Supported file types: MD, PDF, TXT, DOCX, and code files

2. Retrieve Relevant Chunks

POST /api/rag/retrieve
Content-Type: application/json

{
  "query": "How do I configure a bot?",
  "knowledge_id": "kb_001",
  "retriever_ref": {
    "name": "my-es-retriever",
    "namespace": "default"
  },
  "embedding_config": {
    "provider": "openai",
    "model": "text-embedding-3-small",
    "api_key": "sk-..."
  },
  "top_k": 5,
  "score_threshold": 0.7,
  "retrieval_mode": "hybrid",
  "hybrid_weights": {
    "vector_weight": 0.7,
    "keyword_weight": 0.3
  }
}

3. Manage Documents

# List documents
GET /api/rag/documents?knowledge_id=kb_001&retriever_name=my-es-retriever&page=1&page_size=20

# Get document details
GET /api/rag/documents/{doc_ref}?knowledge_id=kb_001&retriever_name=my-es-retriever

# Delete document
DELETE /api/rag/documents/{doc_ref}?knowledge_id=kb_001&retriever_name=my-es-retriever

Embedding Providers

OpenAI

{
  "provider": "openai",
  "model": "text-embedding-3-small",
  "api_key": "sk-...",
  "base_url": "https://api.openai.com/v1"  // Optional
}

Custom API (OpenAI-compatible)

{
  "provider": "custom",
  "model": "your-model-name",
  "api_key": "your-api-key",
  "base_url": "https://your-api-endpoint.com/v1"
}

Resource Scopes

Retrievers support three scopes:

Scope	Description	Access
Personal	Your private retrievers	Only you
Group	Shared within a group	Group members
Public	System-provided retrievers	All users

Best Practices

1. Index Strategy Selection

Use per_user for Elasticsearch (recommended)
Use per_dataset for multi-tenant scenarios with dataset isolation
Avoid fixed for production (only suitable for small, single-tenant deployments)

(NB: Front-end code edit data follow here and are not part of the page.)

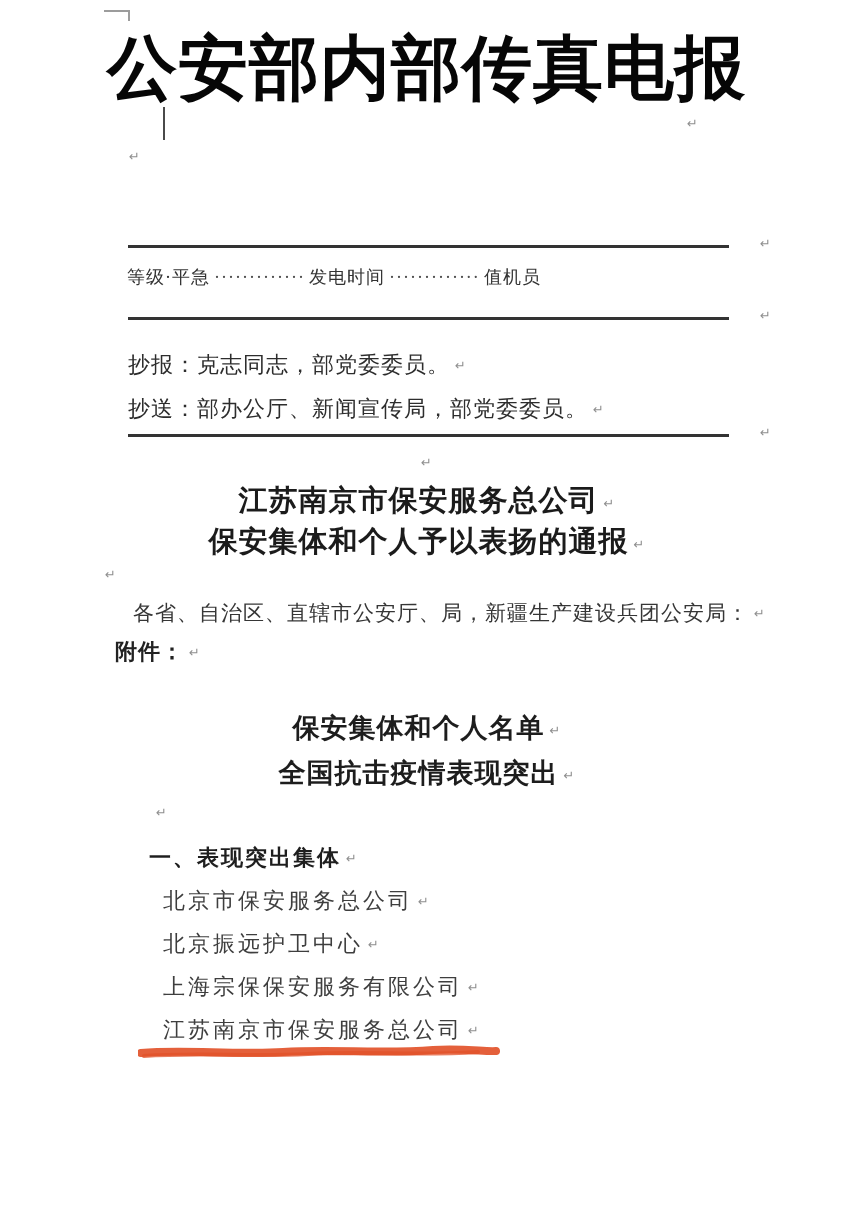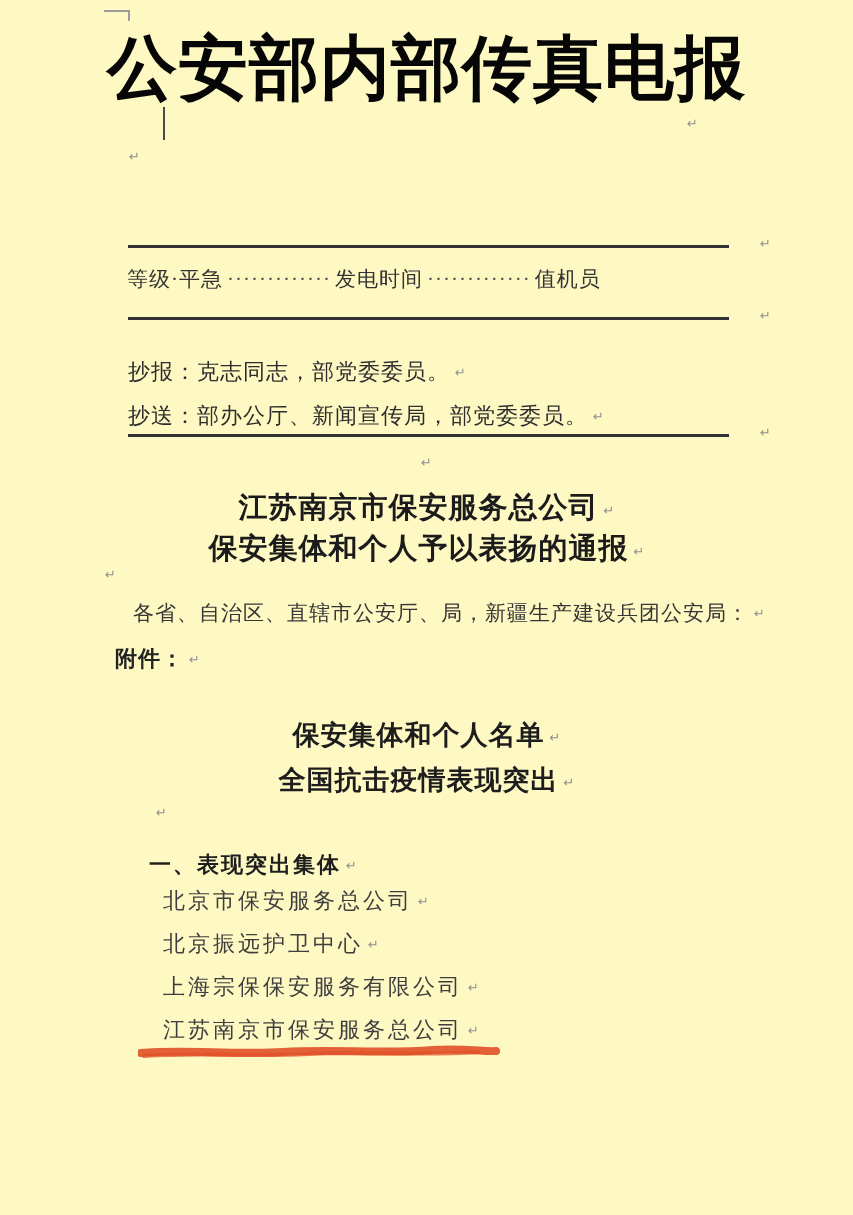--- a/index.html
+++ b/index.html
@@ -1,24 +1,24 @@
 <!DOCTYPE html>
 <html><head>
 <meta charset="utf-8">
 <style>
   html,body{margin:0;padding:0;background:#e8e8e8;}
   #page{
     position:relative;width:853px;height:1215px;margin:0 auto;
-    background:#fef9c3;overflow:hidden;
+    background:#ffffff;overflow:hidden;
     font-family:"Liberation Serif","DejaVu Serif",serif;
     color:#2b2b2b;
   }
   .abs{position:absolute;}
   .serifText{font-family:"Liberation Serif","DejaVu Serif",serif;}
-  .sansText{font-family:"Liberation Sans","DejaVu Sans",sans-serif;margin-top:7px;}
+  .sansText{font-family:"Liberation Sans","DejaVu Sans",sans-serif;}
 
   
   .pmark{
     color:#8f8f8f;font-size:13px;line-height:13px;
     font-family:"DejaVu Sans",sans-serif;font-weight:400;letter-spacing:0;
   }
   .pmark.inline{margin-left:5px;vertical-align:2px;}
 
   #corner-mark{
     left:104px;top:10px;width:24px;height:9px;
@@ -45,21 +45,21 @@
 
   .rule{left:128px;width:601px;height:2.5px;background:#333;}
   #rule-1{top:245px;}
   #rule-2{top:317px;}
   #rule-3{top:434px;}
   #pmark-rule-1{left:760px;top:237px;}
   #pmark-rule-2{left:760px;top:309px;}
   #pmark-rule-3{left:760px;top:426px;}
 
   #grade-line{
-    left:127px;top:265px;font-size:21px;color:#333;white-space:nowrap;letter-spacing:1px;
+    left:127px;top:265px;font-size:18px;color:#333;white-space:nowrap;letter-spacing:1px;
   }
   #grade-line .dots{color:#4f4f4f;letter-spacing:1px;margin:0 4px;}
 
   .copy-line{
     left:128px;font-size:22px;color:#2d2d2d;letter-spacing:1px;white-space:nowrap;
   }
   #copy-line-1{top:350px;}
   #copy-line-2{top:394px;}
 
   #pmark-center{left:0;right:0;top:456px;text-align:center;}

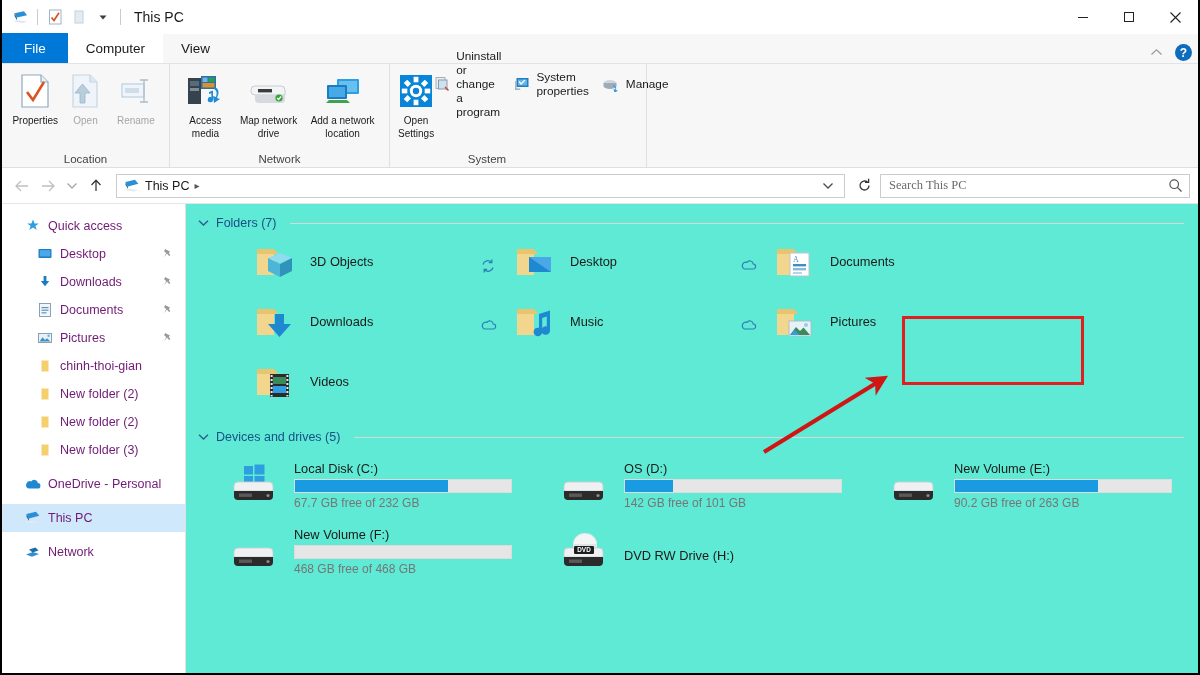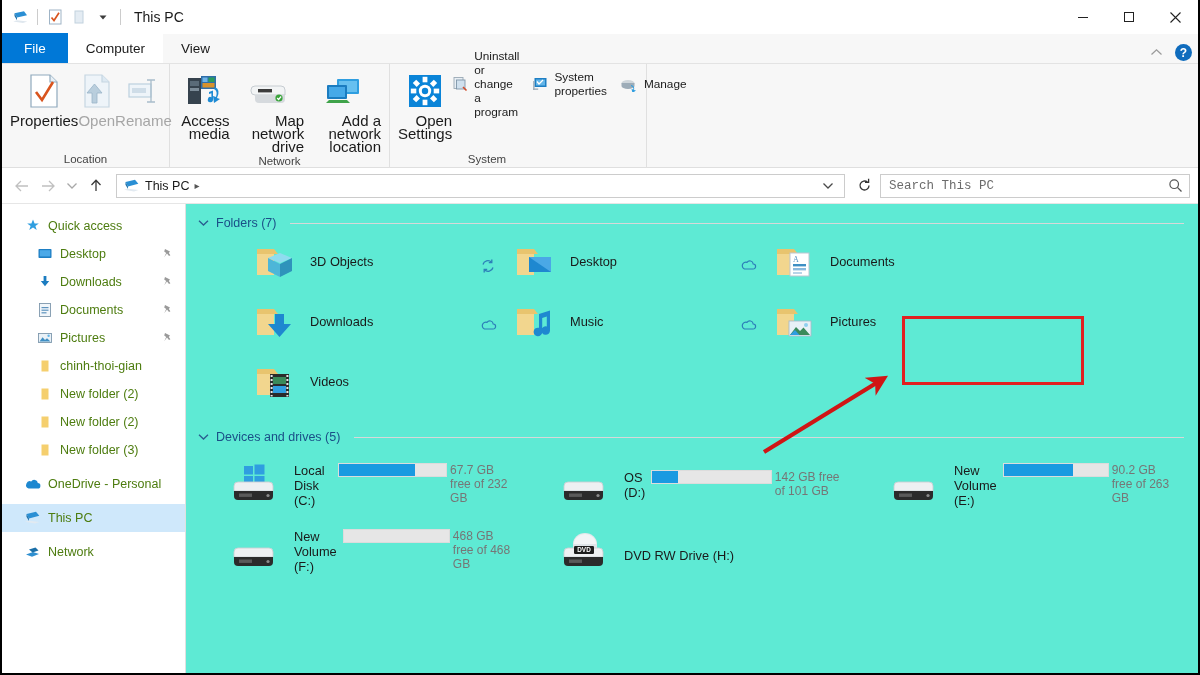--- a/index.html
+++ b/index.html
@@ -99,21 +99,21 @@
     font-size: 11.5px; color: #444;
     line-height: 17px;
   }
   .bigbtn {
     width: 70px;
     display: flex; flex-direction: column; align-items: center;
     padding-top: 2px;
   }
   .bigbtn .ico { height: 38px; display: flex; align-items: center; justify-content: center; }
   .bigbtn .lbl {
-    font-size: 15px; color: #1a1a1a; text-align: right;
+    font-size: 10px; color: #1a1a1a; text-align: center;
     line-height: 13px; margin-top: 4px; white-space: pre-line;
   }
   .bigbtn.dim .lbl { color: #a6a6a6; }
   .smallcol { display: flex; justify-content: flex-start; padding-top: 4px; gap: 5px; }
   .smallbtn {
     display: flex; align-items: center; gap: 6px;
     font-size: 11.8px; color: #1a1a1a;
     height: 20px; padding-right: 6px;
   }
   .smallbtn .sico { width: 18px; height: 18px; display:flex; align-items:center; justify-content:center; }
@@ -149,40 +149,40 @@
   .crumb-dd { color: #444; font-size: 11px; padding: 0 6px; }
   .refresh { color: #333; font-size: 14px; padding: 0 6px; }
   .searchbox {
     width: 310px; height: 24px;
     border: 1px solid #ccc; background: #fff;
     display: flex; align-items: center;
     padding: 0 6px 0 8px;
   }
   .searchbox input {
     flex: 1; border: 0; outline: none;
-    font-family: Liberation Mono, monospace;
+    font-family: Liberation Serif, serif;
     font-size: 12.5px; color: #15803d;
     background: transparent;
   }
   .searchbox input::placeholder { color: #6b6b6b; }
 
   
   .content { display: flex; height: 472px; }
 
   
   .sidebar {
     width: 184px; background: #fff;
     border-right: 1px solid #e0e0e0;
     padding-top: 8px;
     overflow: hidden;
   }
   .navitem {
     height: 28px; display: flex; align-items: center;
     padding-left: 22px; gap: 7px;
-    font-size: 12.5px; color: #4d7c0f;
+    font-size: 12.5px; color: #701a75;
     position: relative;
   }
   .navitem.indent1 { padding-left: 34px; }
   .navitem.sel { background: #cfe8fb; }
   .navitem .nico { width: 17px; height: 17px; display: flex; align-items: center; justify-content: center; flex: none; }
   .navitem .ntext { white-space: nowrap; overflow: hidden; text-overflow: ellipsis; }
   .pin {
     position: absolute; right: 12px; top: 50%; transform: translateY(-50%);
     color: #9a9a9a; font-size: 11px;
   }
@@ -214,21 +214,21 @@
   }
 
   
   .drive-grid { display: flex; flex-wrap: wrap; padding-left: 8px; margin-top: 2px; }
   .drive {
     width: 330px; height: 66px;
     display: flex; align-items: center;
     padding-left: 30px; gap: 10px;
   }
   .drive .dicon { width: 52px; height: 42px; flex: none; display:flex; align-items:center; justify-content:center; }
-  .dinfo { display: flex; flex-direction: row; gap: 3px; width: 218px; }
+  .dinfo { display: flex; flex-direction: column; gap: 3px; width: 218px; }
   .dname { font-size: 12.8px; color: #1a1a1a; }
   .dbar {
     width: 218px; height: 14px;
     background: #e6e6e6; border: 1px solid #dcdcdc;
     position: relative; overflow: hidden;
   }
   .dfill { height: 100%; background: #1a9ae1; }
   .dfree { font-size: 12px; color: #767676; }
 
   

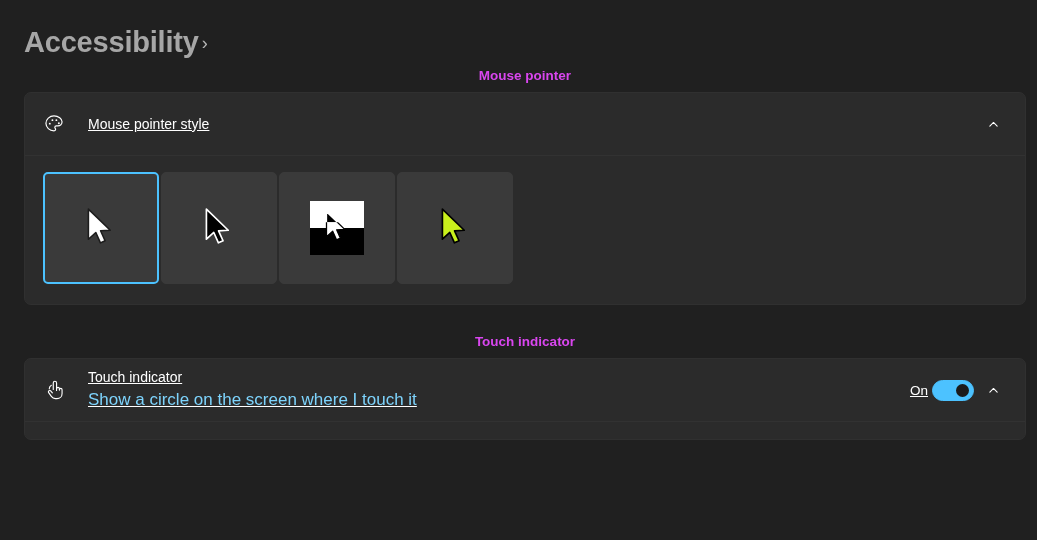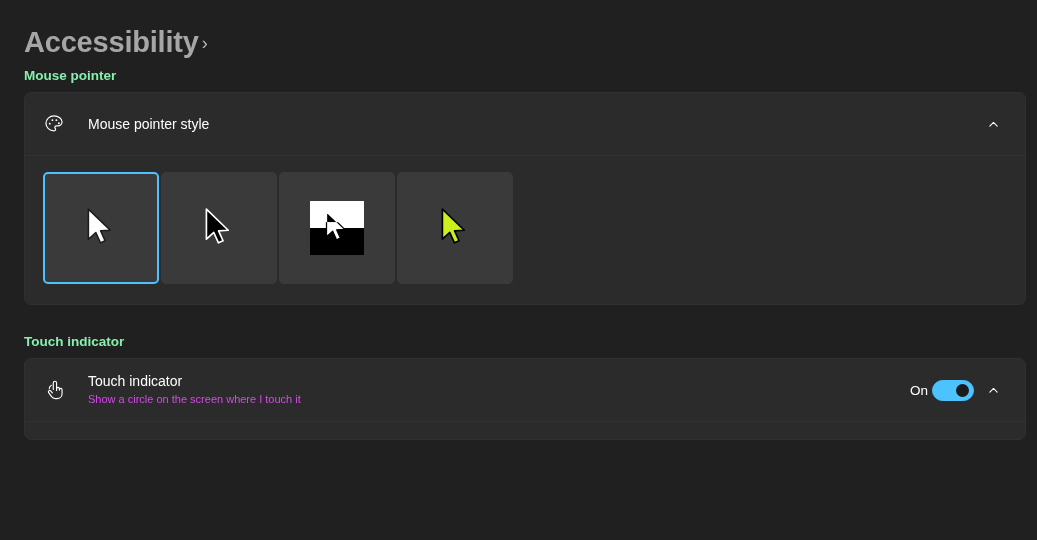--- a/index.html
+++ b/index.html
@@ -48,31 +48,33 @@
     font-size: 29px;
     font-weight: 600;
     color: #ffffff;
     letter-spacing: -0.2px;
   }
 
   
   .section-heading {
     font-size: 13.5px;
     font-weight: 700;
-    color: #86efac;
+    color: #d946ef;
     margin-bottom: 9px;
+    text-align: center;
   }
   .section-heading.touch { margin-top: 29px; }
 
   
   .card {
     background: #2b2b2b;
     border: 1px solid #303030;
     border-radius: 7px;
     width: 1002px;
+    text-decoration: underline;
   }
   .card + .card { margin-top: 11px; }
 
   .card-row {
     display: flex;
     align-items: center;
     min-height: 62px;
     padding: 0 17px 0 18px;
   }
 
@@ -88,22 +90,22 @@
     margin-left: 15px;
     flex: 1 1 auto;
     min-width: 0;
   }
   .row-title {
     font-size: 14px;
     color: #ffffff;
     line-height: 1.35;
   }
   .row-sub {
-    font-size: 11px;
-    color: #d946ef;
+    font-size: 17px;
+    color: #7dd3fc;
     line-height: 1.4;
     margin-top: 1px;
   }
   .row-right {
     display: flex;
     align-items: center;
     flex: 0 0 auto;
     gap: 4px;
   }
 

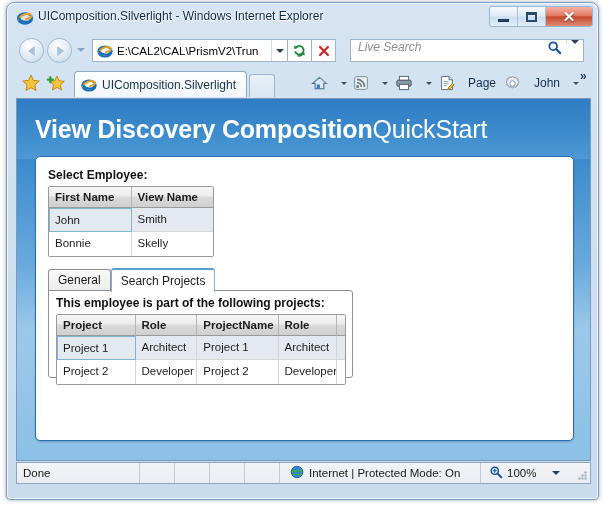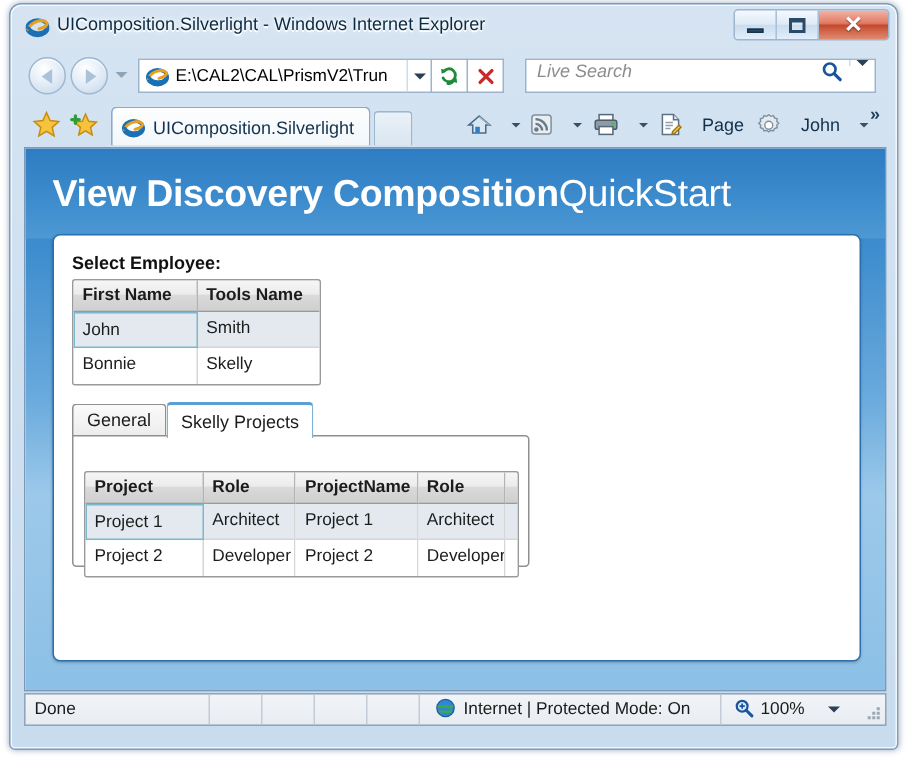--- a/index.html
+++ b/index.html
@@ -490,38 +490,39 @@
         <span id="sl-banner-light">QuickStart</span>
       </div>
 
       <div id="sl-panel">
 
         <span id="select-employee-label">Select Employee:</span>
 
         <div id="employee-grid">
           <div class="grid-row">
             <div class="grid-head-cell" id="emp-c1">First Name</div>
-            <div class="grid-head-cell" id="emp-c2">Tools Name</div>
+            <div class="grid-head-cell" id="emp-c2">View Name</div>
           </div>
           <div class="grid-row selected">
             <div class="grid-cell focused" id="emp-c1">John</div>
             <div class="grid-cell" id="emp-c2">Smith</div>
           </div>
           <div class="grid-row">
             <div class="grid-cell" id="emp-c1">Bonnie</div>
             <div class="grid-cell" id="emp-c2">Skelly</div>
           </div>
         </div>
 
         <div id="tab-strip">
           <div class="sl-tab">General</div>
-          <div class="sl-tab active">Skelly Projects</div>
+          <div class="sl-tab active">Search Projects</div>
         </div>
 
         <div id="tab-content">
+          <span id="projects-caption">This employee is part of the following projects:</span>
 
           <div id="projects-grid">
             <div class="grid-row">
               <div class="grid-head-cell" id="pr-c1">Project</div>
               <div class="grid-head-cell" id="pr-c2">Role</div>
               <div class="grid-head-cell" id="pr-c3">ProjectName</div>
               <div class="grid-head-cell" id="pr-c4">Role</div>
               <div class="grid-head-cell" id="pr-c5"></div>
             </div>
             <div class="grid-row selected">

2. Retrieval Mode Selection

Vector mode: Semantic understanding, concept matching
Hybrid mode: Balanced semantic and exact matching (recommended for most use cases)
Adjust weights: Based on query type (conceptual vs. precise)

3. Security

Store credentials securely (use environment variables or secrets management)
Use API keys instead of username/password when possible
Restrict access using namespaces and groups

4. Performance

Choose appropriate index strategy based on dataset size
Monitor storage backend performance
Use per_user mode for Elasticsearch to avoid index explosion
Set appropriate top_k and score_threshold values

5. Document Management

Use meaningful knowledge_id values for organization
Regularly clean up unused documents
Monitor storage usage

Troubleshooting

Connection Failed

Problem: Cannot connect to Elasticsearch

Solutions:

Verify Elasticsearch is running: docker ps | grep elasticsearch
Check URL is correct: http://elasticsearch:9200 (internal) or http://localhost:9200 (external)
Test connection: Use the Test Connection button in the UI
Check credentials: Verify username/password or API key

Indexing Failed

Problem: Document upload fails

Solutions:

Check file format is supported (MD, PDF, TXT, DOCX, code files)
Verify embedding provider credentials
Check Elasticsearch storage capacity
Review backend logs for detailed error messages

Low Retrieval Quality

Problem: Retrieved chunks are not relevant

Solutions:

Try hybrid mode instead of pure vector mode
Adjust hybrid weights based on query type
Lower score_threshold to get more results
Use a better embedding model (e.g., text-embedding-3-large)
Improve document chunking (automatic semantic chunking is used)

API Reference

For complete API documentation, see:

Backend API docs: http://localhost:8000/api/docs
AGENTS.md: RAG Services section

Using Knowledge Base Without RAG (No Retriever Mode)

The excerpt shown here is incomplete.